Secondly, it was too far from central London.
"Wembley was not the equivalent of the location of the Eiffel Tower to put it mildly," said Christopher Costelloe, director of the Victorian Society. "People would get there and find there was not much to see, certainly no panoramic view of London.
"If he had built it in Hyde Park it would probably have been a roaring success."
Sir Edward's hopes that his even partially built tower would enjoy the same immediate success as the Eiffel Tower were quickly dashed. Public interest in it waned with visitors donating only £27,000 of the £220,000 required. Sir Edward ploughed £100,000 of his own money into it, but by the end of 1894, work had ceased.

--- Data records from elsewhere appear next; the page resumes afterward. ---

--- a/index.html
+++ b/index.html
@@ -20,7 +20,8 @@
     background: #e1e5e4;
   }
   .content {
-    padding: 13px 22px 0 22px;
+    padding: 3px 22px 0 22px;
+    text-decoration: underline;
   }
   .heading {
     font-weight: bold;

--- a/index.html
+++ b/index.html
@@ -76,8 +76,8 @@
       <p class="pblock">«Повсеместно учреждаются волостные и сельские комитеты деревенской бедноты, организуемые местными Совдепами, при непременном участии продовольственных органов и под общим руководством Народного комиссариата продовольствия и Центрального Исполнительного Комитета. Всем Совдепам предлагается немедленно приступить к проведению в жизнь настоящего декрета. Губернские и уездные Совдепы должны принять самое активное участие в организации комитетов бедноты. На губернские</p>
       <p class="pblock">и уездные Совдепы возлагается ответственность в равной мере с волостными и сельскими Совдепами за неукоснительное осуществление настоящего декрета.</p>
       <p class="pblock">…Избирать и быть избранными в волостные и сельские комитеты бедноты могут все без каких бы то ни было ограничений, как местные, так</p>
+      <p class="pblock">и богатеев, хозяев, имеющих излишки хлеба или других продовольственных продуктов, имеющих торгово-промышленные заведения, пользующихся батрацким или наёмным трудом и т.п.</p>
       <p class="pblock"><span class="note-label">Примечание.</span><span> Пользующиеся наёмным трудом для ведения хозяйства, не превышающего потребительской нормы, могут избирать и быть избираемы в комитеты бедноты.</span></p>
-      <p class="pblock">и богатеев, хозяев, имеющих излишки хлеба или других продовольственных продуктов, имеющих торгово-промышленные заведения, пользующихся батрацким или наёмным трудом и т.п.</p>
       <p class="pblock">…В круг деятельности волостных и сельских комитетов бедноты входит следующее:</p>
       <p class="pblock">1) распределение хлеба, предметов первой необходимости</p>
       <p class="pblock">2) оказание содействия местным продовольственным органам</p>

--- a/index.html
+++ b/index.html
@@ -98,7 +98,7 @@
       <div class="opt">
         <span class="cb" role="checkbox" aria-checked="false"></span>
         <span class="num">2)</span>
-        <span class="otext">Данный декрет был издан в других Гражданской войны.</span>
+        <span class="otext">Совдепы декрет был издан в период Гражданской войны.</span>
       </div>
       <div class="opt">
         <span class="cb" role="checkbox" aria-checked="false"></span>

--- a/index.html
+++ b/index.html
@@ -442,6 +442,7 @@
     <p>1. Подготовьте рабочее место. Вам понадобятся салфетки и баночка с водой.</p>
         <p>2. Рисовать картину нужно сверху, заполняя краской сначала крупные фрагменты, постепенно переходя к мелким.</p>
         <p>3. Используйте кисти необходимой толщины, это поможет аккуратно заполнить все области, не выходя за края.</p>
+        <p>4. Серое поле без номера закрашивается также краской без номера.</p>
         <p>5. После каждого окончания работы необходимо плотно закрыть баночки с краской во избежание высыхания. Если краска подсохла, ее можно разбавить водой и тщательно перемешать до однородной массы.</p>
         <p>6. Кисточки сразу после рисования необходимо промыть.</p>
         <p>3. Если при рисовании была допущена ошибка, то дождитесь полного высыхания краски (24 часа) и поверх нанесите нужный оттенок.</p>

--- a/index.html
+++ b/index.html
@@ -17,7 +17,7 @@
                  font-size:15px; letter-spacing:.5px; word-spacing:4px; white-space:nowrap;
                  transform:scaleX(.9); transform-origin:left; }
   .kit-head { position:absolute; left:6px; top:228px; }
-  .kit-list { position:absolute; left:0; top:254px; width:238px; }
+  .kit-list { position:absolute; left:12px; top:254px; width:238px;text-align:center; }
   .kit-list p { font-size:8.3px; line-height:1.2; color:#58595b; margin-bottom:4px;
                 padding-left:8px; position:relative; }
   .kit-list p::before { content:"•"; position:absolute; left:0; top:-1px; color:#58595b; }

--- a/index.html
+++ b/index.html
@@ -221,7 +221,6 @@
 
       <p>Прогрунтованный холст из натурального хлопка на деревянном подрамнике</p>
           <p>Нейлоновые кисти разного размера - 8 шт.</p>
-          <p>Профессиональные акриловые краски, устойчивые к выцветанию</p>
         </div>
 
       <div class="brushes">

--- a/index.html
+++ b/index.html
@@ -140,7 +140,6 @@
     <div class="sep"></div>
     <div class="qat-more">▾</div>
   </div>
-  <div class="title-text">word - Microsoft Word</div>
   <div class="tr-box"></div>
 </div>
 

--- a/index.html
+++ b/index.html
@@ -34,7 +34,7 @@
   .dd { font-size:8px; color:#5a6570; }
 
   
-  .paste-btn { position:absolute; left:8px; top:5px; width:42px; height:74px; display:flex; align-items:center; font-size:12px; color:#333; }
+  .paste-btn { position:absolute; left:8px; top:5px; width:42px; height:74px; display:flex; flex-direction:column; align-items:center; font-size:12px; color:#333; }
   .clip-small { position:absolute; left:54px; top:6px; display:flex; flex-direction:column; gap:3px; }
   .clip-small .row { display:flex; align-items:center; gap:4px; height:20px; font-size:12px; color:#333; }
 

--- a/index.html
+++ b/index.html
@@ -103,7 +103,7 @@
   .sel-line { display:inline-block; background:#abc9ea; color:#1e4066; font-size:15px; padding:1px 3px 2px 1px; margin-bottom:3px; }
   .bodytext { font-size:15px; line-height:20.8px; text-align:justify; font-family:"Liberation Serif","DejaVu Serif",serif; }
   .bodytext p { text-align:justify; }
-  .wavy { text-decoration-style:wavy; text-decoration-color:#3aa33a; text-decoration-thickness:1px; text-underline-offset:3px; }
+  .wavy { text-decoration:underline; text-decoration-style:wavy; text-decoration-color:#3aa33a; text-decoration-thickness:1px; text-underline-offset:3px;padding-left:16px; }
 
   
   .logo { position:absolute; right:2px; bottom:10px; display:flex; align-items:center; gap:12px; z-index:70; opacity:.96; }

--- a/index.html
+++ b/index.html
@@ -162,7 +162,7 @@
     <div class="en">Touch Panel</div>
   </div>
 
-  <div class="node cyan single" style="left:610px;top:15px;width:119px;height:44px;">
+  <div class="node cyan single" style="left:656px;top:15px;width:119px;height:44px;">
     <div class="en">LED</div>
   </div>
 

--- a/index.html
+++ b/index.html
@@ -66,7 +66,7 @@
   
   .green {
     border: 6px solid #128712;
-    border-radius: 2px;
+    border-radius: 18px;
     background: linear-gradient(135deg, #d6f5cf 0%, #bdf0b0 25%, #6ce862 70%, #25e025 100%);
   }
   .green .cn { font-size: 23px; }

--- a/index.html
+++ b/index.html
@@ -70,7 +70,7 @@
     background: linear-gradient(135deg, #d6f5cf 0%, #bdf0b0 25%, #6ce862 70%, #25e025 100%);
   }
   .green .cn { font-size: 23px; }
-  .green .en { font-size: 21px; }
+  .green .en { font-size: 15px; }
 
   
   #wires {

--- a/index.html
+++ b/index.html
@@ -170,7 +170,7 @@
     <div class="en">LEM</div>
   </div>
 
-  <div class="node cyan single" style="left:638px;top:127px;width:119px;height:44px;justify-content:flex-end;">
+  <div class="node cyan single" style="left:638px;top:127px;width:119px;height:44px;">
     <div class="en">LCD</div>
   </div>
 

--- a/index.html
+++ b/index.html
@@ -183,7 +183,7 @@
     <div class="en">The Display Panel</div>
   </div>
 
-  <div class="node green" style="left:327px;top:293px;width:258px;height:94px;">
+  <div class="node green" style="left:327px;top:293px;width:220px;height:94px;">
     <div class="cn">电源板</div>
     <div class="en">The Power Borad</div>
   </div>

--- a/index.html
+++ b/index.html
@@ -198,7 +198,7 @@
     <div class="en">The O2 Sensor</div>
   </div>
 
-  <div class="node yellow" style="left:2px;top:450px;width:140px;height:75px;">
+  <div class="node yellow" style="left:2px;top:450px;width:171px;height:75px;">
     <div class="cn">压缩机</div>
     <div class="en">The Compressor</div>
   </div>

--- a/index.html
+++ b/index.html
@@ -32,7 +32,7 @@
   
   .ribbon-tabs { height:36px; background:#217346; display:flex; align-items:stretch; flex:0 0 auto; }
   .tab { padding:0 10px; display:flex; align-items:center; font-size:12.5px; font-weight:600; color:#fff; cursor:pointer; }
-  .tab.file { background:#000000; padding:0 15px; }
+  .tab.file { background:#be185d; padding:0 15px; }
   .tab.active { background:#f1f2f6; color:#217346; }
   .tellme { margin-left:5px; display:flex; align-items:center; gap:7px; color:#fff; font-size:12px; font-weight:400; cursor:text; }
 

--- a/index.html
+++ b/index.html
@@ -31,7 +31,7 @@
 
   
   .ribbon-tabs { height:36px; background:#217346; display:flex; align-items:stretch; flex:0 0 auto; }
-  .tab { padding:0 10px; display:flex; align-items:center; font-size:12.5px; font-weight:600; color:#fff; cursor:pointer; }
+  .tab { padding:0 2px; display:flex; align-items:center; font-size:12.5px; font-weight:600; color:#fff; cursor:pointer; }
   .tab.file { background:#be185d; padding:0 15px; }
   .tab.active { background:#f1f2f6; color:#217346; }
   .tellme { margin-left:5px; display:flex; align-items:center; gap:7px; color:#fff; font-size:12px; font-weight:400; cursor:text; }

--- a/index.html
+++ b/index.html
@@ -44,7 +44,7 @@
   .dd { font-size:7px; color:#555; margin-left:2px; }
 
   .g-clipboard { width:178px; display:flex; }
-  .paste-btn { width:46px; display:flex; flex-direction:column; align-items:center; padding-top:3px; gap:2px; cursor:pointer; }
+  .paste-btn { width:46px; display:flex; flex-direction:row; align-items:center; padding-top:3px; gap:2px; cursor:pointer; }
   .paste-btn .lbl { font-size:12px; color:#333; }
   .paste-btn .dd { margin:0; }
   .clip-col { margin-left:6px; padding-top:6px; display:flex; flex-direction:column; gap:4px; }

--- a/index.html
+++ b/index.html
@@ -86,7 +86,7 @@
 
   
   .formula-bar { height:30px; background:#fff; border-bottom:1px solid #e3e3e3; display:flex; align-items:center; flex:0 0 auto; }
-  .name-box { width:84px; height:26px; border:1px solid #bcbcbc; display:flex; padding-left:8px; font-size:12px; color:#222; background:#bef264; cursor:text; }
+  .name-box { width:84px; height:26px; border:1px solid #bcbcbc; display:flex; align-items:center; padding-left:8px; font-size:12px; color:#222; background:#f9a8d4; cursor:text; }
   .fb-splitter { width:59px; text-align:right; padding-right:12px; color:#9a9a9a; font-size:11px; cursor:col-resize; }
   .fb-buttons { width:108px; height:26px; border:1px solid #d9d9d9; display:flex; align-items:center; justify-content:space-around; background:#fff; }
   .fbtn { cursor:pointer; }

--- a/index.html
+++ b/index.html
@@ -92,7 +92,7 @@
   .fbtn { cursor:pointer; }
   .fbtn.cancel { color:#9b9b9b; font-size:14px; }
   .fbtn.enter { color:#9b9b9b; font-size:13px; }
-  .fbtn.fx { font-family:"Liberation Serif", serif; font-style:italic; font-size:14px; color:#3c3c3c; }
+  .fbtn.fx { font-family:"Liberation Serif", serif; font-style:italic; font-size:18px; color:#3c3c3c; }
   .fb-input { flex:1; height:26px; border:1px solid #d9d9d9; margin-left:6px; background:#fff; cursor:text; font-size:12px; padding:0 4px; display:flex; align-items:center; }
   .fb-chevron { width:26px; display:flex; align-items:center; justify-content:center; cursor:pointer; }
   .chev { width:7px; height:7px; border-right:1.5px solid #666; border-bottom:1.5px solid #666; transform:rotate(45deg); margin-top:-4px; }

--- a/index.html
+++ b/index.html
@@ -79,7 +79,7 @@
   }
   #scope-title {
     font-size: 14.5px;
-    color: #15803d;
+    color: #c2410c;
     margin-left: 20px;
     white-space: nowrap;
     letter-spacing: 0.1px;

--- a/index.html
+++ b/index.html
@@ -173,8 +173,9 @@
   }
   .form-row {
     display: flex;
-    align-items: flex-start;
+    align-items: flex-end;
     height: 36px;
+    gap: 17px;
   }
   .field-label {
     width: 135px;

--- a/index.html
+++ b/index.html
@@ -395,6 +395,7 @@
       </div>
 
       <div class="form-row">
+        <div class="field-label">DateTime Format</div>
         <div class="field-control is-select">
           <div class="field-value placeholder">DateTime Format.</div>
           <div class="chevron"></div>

In a bid to reignite public excitement, lifts were installed in 1896 to allow people to get up to the platform. However, during its first six months only 18,500 people paid to do so. The tower once mooted to be named after Queen Victoria became known instead as the "Shareholders' Dismay", "London Stump" and "Watkin's Folly".
Sir Edward, who had also made an ill-fated attempt to dig a Channel tunnel in the 1880s, died in 1901. The following year his much-vaunted tower was closed to the public and in 1906 it was finally torn down.
Though Sir Edward's tower was a failure, his vision for Wembley was not. The park's leisure facilities proved popular and became a venue for large-scale gatherings.
Wembley's place in the list of global icons would be assured when, in 1923, a magnificent new stadium, complete with twin towers, opened to host the FA Cup final between Bolton Wanderers and West Ham United.
In 2002, when the stadium was torn down to be replaced by another landmark ground, workmen found large concrete foundations beneath the pitch. They were the first and last pieces of London's answer to the Eiffel Tower.